== AIM OF THE TASK ==
Begin at the line below that has "row order: Index ascending -> Open descending" and stop after the line that has "row 2014-01-07: none". Please restate only those lines, word for word.
=== Begin Enclosure ===
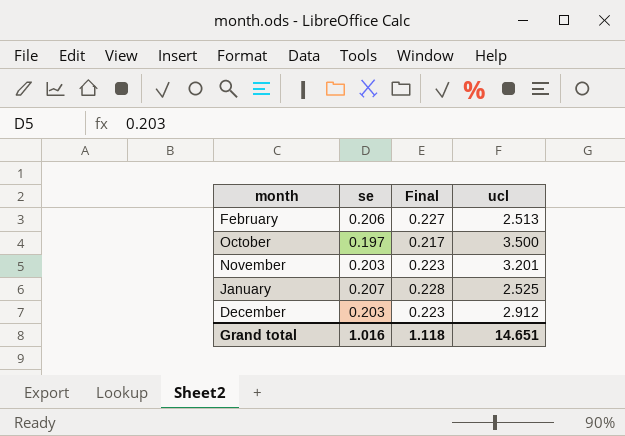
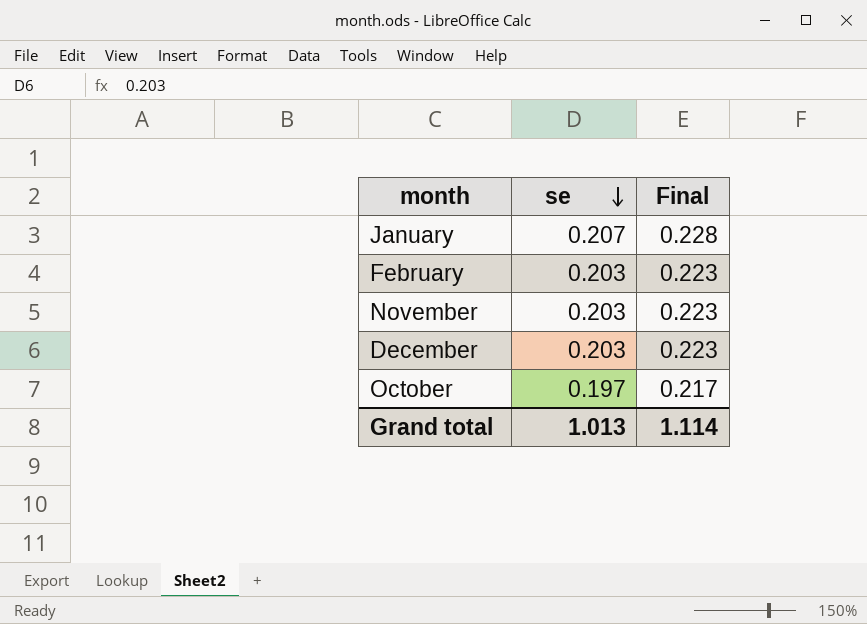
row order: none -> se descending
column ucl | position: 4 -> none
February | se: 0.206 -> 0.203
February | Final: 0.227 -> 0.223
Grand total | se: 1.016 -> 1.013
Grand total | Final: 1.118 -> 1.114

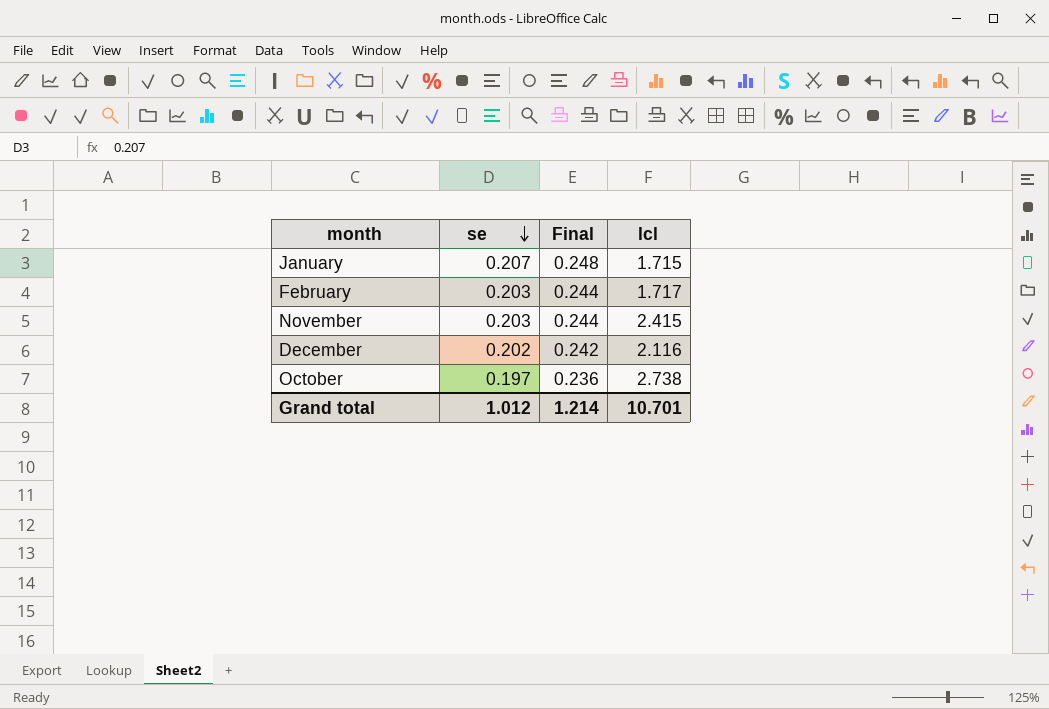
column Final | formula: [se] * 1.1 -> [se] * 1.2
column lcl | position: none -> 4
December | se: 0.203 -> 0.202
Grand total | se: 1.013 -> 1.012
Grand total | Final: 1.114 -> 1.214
=== End Enclosure ===
=== Begin Enclosure ===
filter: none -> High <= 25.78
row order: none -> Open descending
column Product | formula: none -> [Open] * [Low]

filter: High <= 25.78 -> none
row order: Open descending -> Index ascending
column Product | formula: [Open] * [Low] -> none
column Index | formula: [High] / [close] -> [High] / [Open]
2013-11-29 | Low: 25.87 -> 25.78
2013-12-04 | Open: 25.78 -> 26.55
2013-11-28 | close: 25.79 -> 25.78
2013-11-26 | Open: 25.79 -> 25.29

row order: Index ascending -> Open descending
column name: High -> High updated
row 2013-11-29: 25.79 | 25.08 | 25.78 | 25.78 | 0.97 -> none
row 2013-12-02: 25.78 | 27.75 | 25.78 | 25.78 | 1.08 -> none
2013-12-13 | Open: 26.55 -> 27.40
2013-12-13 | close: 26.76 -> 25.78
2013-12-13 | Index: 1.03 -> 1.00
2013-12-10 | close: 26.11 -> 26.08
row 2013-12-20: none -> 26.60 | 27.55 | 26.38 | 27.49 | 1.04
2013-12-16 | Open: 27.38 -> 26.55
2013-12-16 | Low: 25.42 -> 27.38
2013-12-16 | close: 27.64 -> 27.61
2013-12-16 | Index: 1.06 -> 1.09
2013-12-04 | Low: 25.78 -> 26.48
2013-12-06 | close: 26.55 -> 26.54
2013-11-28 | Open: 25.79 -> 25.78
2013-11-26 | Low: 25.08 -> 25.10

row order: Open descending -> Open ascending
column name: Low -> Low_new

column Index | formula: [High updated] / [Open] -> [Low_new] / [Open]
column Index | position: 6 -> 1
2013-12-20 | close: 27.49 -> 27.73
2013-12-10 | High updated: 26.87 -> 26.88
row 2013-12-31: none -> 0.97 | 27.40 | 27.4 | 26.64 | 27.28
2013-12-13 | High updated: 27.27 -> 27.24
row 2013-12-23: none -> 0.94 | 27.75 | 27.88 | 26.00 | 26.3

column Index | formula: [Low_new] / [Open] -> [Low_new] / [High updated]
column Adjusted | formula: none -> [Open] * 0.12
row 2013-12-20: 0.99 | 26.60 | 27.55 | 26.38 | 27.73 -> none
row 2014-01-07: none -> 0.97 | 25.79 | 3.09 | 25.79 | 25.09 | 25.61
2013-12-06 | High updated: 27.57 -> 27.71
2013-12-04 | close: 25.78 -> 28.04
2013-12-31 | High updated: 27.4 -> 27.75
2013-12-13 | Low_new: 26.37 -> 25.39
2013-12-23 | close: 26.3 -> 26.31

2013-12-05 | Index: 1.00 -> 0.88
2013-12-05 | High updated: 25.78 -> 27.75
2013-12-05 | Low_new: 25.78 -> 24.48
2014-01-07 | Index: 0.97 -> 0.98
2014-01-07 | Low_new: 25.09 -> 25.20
=== End Enclosure ===
== RESPONSE FOR THIS EXERCISE ==
row order: Index ascending -> Open descending
column name: High -> High updated
row 2013-11-29: 25.79 | 25.08 | 25.78 | 25.78 | 0.97 -> none
row 2013-12-02: 25.78 | 27.75 | 25.78 | 25.78 | 1.08 -> none
2013-12-13 | Open: 26.55 -> 27.40
2013-12-13 | close: 26.76 -> 25.78
2013-12-13 | Index: 1.03 -> 1.00
2013-12-10 | close: 26.11 -> 26.08
row 2013-12-20: none -> 26.60 | 27.55 | 26.38 | 27.49 | 1.04
2013-12-16 | Open: 27.38 -> 26.55
2013-12-16 | Low: 25.42 -> 27.38
2013-12-16 | close: 27.64 -> 27.61
2013-12-16 | Index: 1.06 -> 1.09
2013-12-04 | Low: 25.78 -> 26.48
2013-12-06 | close: 26.55 -> 26.54
2013-11-28 | Open: 25.79 -> 25.78
2013-11-26 | Low: 25.08 -> 25.10

row order: Open descending -> Open ascending
column name: Low -> Low_new

column Index | formula: [High updated] / [Open] -> [Low_new] / [Open]
column Index | position: 6 -> 1
2013-12-20 | close: 27.49 -> 27.73
2013-12-10 | High updated: 26.87 -> 26.88
row 2013-12-31: none -> 0.97 | 27.40 | 27.4 | 26.64 | 27.28
2013-12-13 | High updated: 27.27 -> 27.24
row 2013-12-23: none -> 0.94 | 27.75 | 27.88 | 26.00 | 26.3

column Index | formula: [Low_new] / [Open] -> [Low_new] / [High updated]
column Adjusted | formula: none -> [Open] * 0.12
row 2013-12-20: 0.99 | 26.60 | 27.55 | 26.38 | 27.73 -> none
row 2014-01-07: none -> 0.97 | 25.79 | 3.09 | 25.79 | 25.09 | 25.61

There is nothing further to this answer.